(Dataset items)
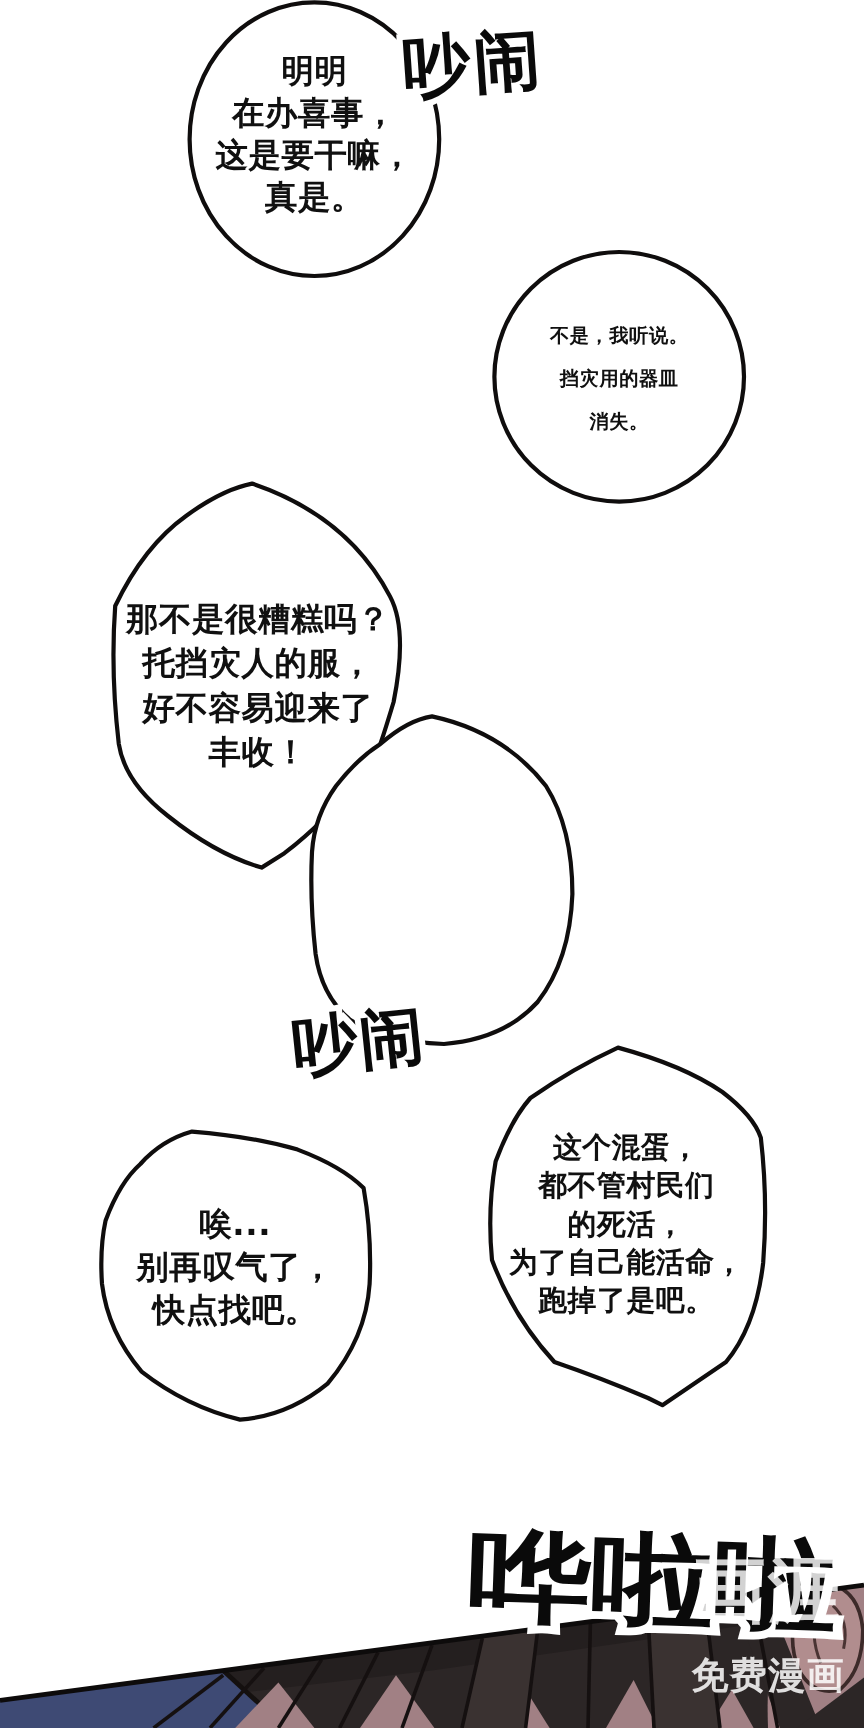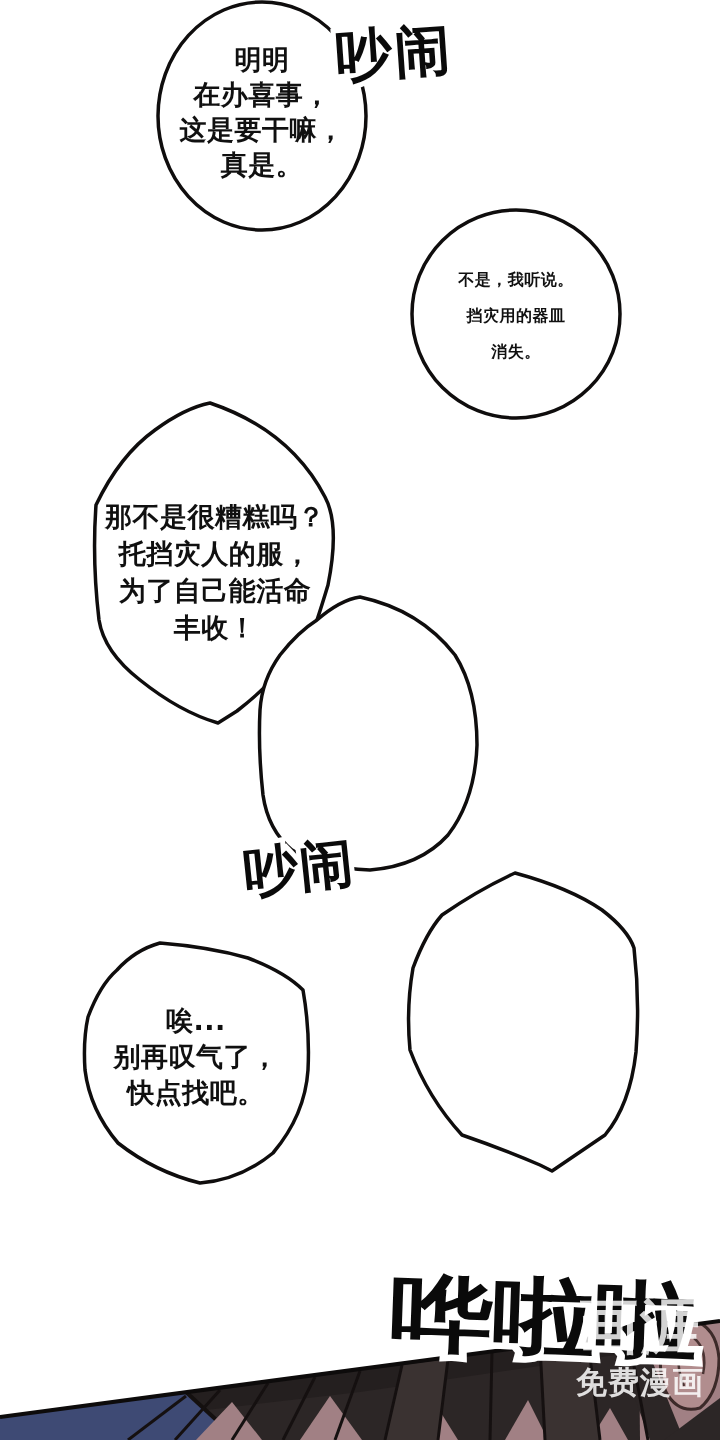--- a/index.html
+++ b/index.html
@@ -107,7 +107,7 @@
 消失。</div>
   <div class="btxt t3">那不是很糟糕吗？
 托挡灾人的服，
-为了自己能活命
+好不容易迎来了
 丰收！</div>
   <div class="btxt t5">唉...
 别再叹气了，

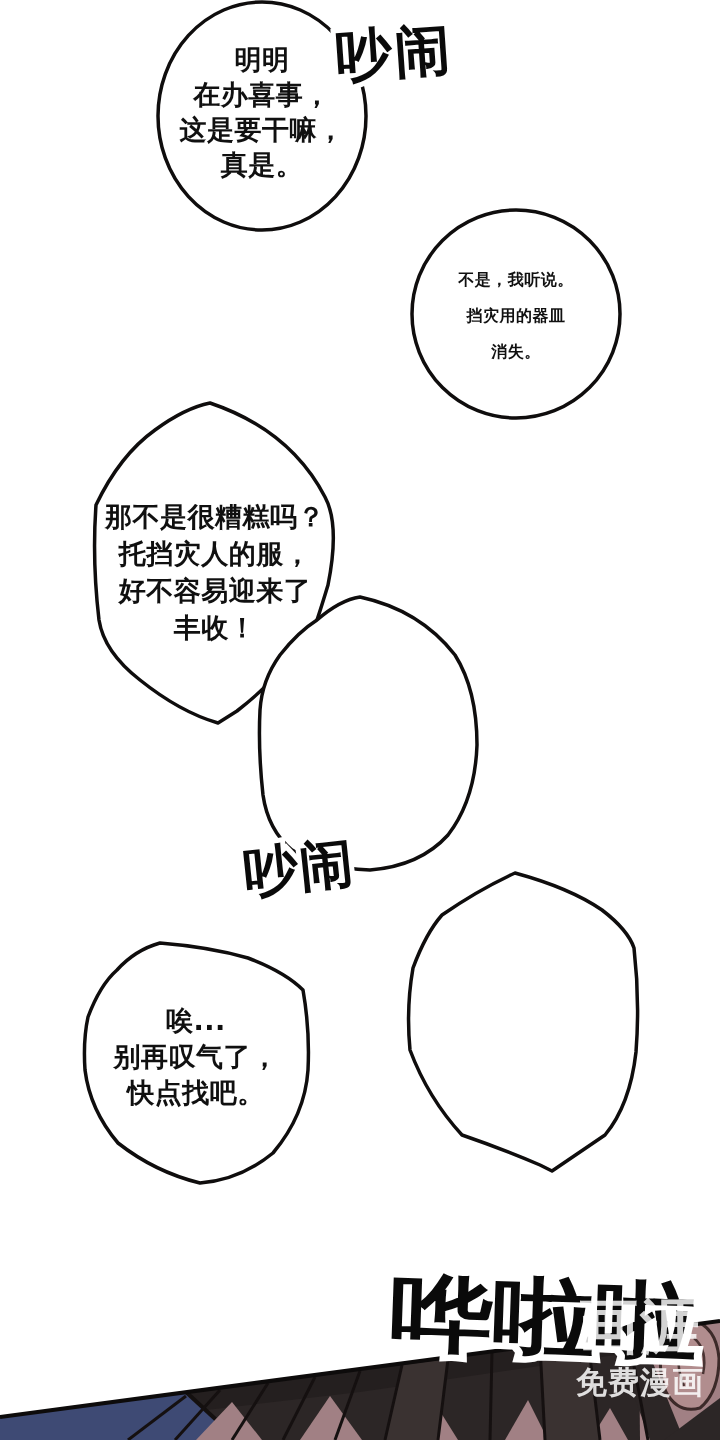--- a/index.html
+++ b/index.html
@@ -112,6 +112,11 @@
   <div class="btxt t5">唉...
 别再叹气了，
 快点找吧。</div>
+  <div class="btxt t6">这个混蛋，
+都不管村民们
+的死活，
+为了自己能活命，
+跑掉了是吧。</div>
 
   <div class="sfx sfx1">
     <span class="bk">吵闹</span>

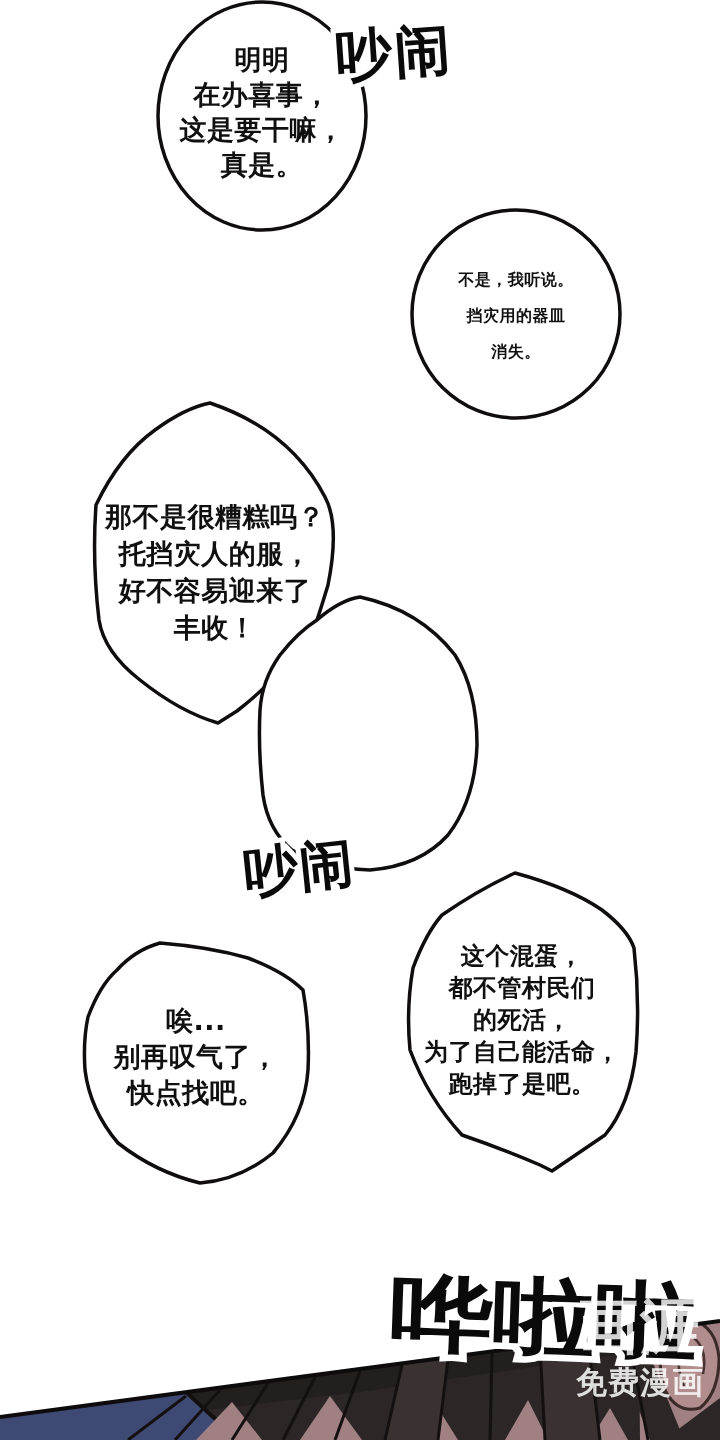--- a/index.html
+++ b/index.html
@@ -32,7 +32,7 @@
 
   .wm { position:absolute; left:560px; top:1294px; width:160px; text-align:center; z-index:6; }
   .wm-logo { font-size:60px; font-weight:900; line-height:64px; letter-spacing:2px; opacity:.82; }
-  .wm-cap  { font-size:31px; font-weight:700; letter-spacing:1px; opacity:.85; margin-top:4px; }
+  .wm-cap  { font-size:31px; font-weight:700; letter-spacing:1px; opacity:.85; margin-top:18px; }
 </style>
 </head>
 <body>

EXERCISE — Copy every entry exactly; drop the pictures.

YOUR RESPONSE —
--- a/index.html
+++ b/index.html
@@ -107,7 +107,7 @@
 消失。</div>
   <div class="btxt t3">那不是很糟糕吗？
 托挡灾人的服，
-为了自己能活命
+好不容易迎来了
 丰收！</div>
   <div class="btxt t5">唉...
 别再叹气了，

--- a/index.html
+++ b/index.html
@@ -112,6 +112,11 @@
   <div class="btxt t5">唉...
 别再叹气了，
 快点找吧。</div>
+  <div class="btxt t6">这个混蛋，
+都不管村民们
+的死活，
+为了自己能活命，
+跑掉了是吧。</div>
 
   <div class="sfx sfx1">
     <span class="bk">吵闹</span>

--- a/index.html
+++ b/index.html
@@ -32,7 +32,7 @@
 
   .wm { position:absolute; left:560px; top:1294px; width:160px; text-align:center; z-index:6; }
   .wm-logo { font-size:60px; font-weight:900; line-height:64px; letter-spacing:2px; opacity:.82; }
-  .wm-cap  { font-size:31px; font-weight:700; letter-spacing:1px; opacity:.85; margin-top:4px; }
+  .wm-cap  { font-size:31px; font-weight:700; letter-spacing:1px; opacity:.85; margin-top:18px; }
 </style>
 </head>
 <body>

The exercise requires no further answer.